Honor leaned further back and steepled her fingers under her chin as she frowned at her chief of staff. The Grayson 'faxes reported on Masada regularly, but they'd taken a distinctly hands-off approach. That had surprised her, given the centuries of hatred between the two planets, and her frown deepened as she wondered for the first time if perhaps the Council hadn't "convinced" the reporters to don kid gloves in hopes of sedating public opinion.
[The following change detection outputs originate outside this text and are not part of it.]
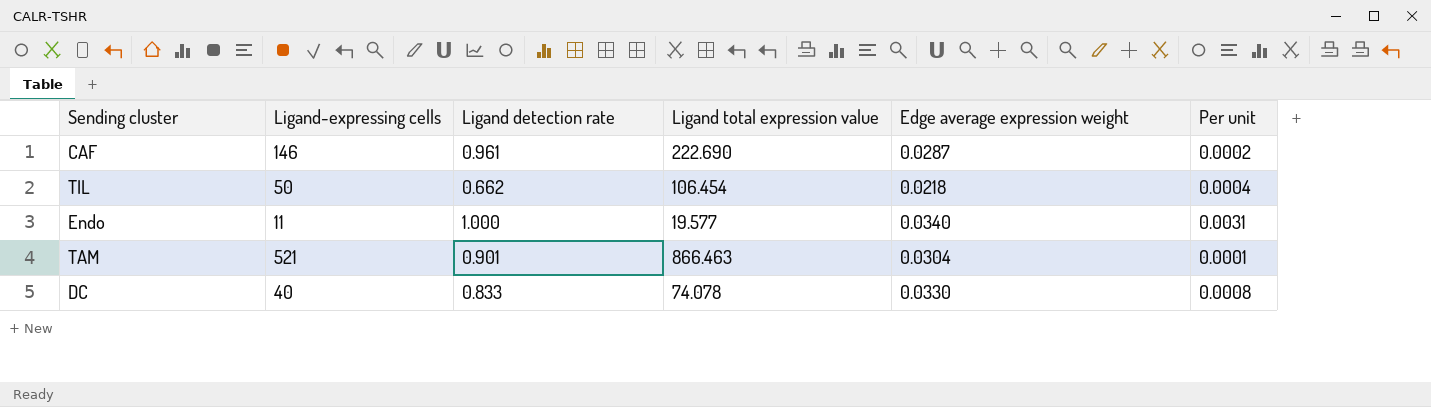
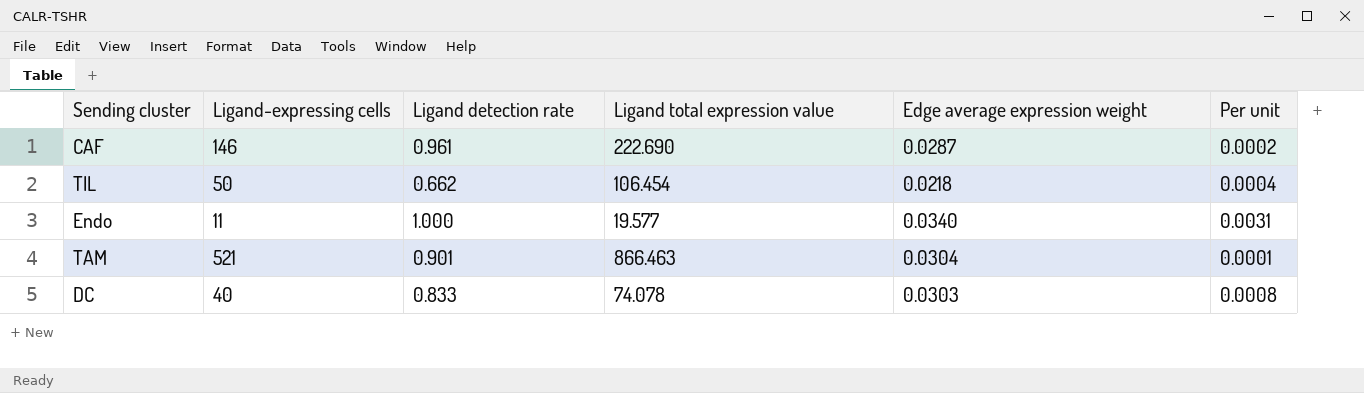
DC | Edge average expression weight: 0.0330 -> 0.0303

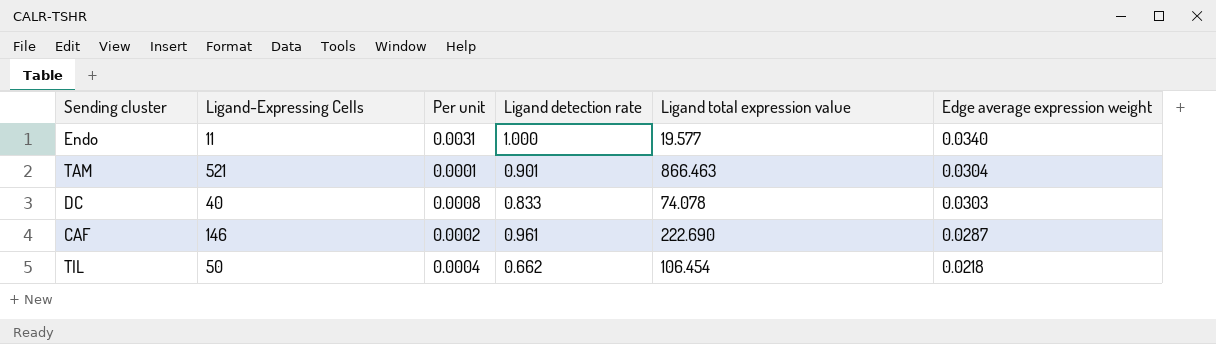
row order: none -> Edge average expression weight descending
column name: Ligand-expressing cells -> Ligand-Expressing Cells
column Per unit | position: 6 -> 3

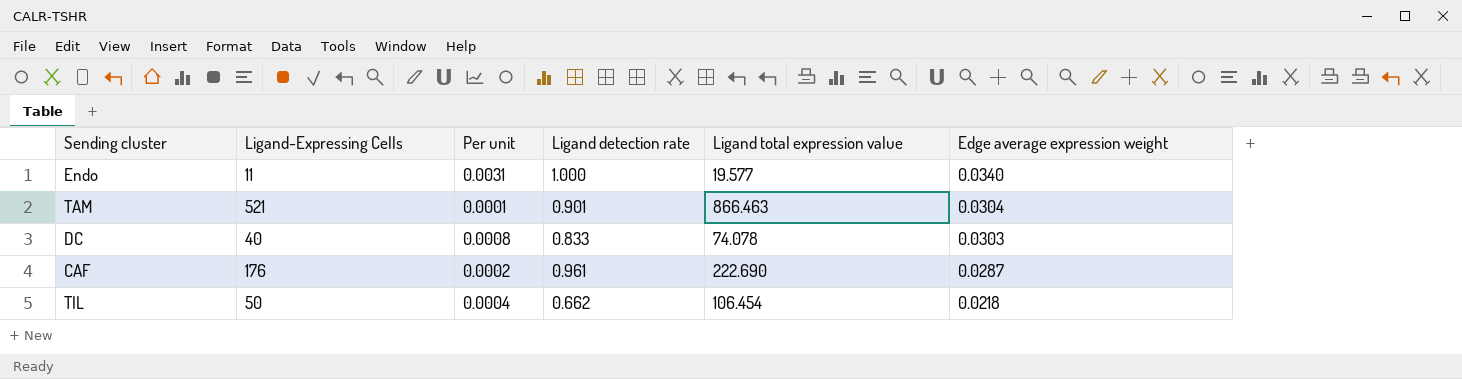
CAF | Ligand-Expressing Cells: 146 -> 176

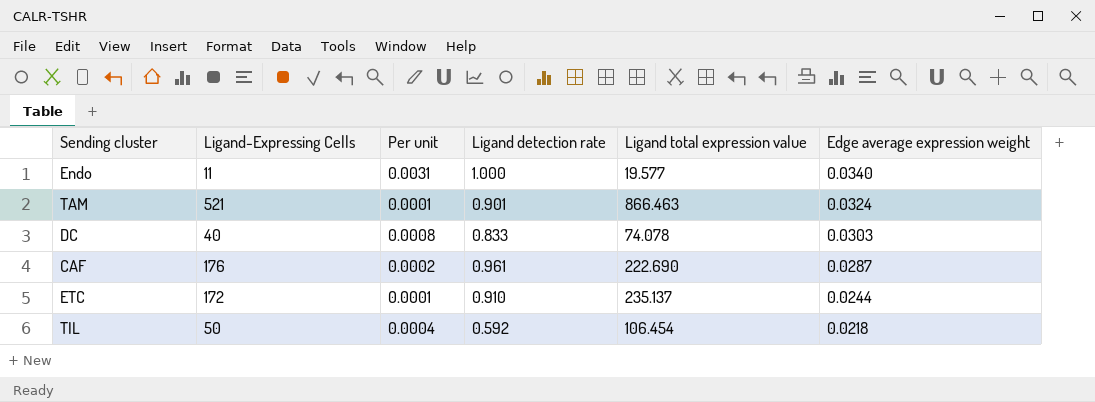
TAM | Edge average expression weight: 0.0304 -> 0.0324
row ETC: none -> 172 | 0.0001 | 0.910 | 235.137 | 0.0244
TIL | Ligand detection rate: 0.662 -> 0.592

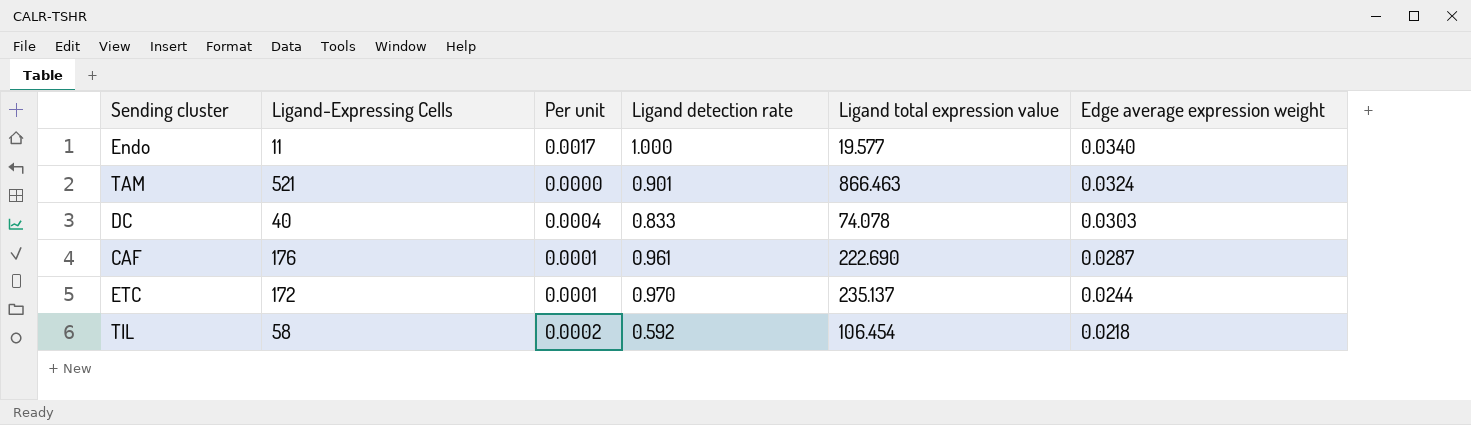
column Per unit | formula: [Edge average expression weight] / [Ligand-Expressing Cells] -> [Edge average expression weight] / [Ligand total expression value]
ETC | Ligand detection rate: 0.910 -> 0.970
TIL | Ligand-Expressing Cells: 50 -> 58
Of course, the Star Kingdom, not Grayson, had officially claimed the Endicott System as a protectorate by right of conquest. That gave the Graysons a certain insulation from the Masadan occupation... and from what Mercedes was saying, that might be the smartest thing anyone had done yet. It was a pity anyone had to occupy the place, but the Alliance couldn't afford to leave a strategically located planet full of implacably hostile fanatics unoccupied.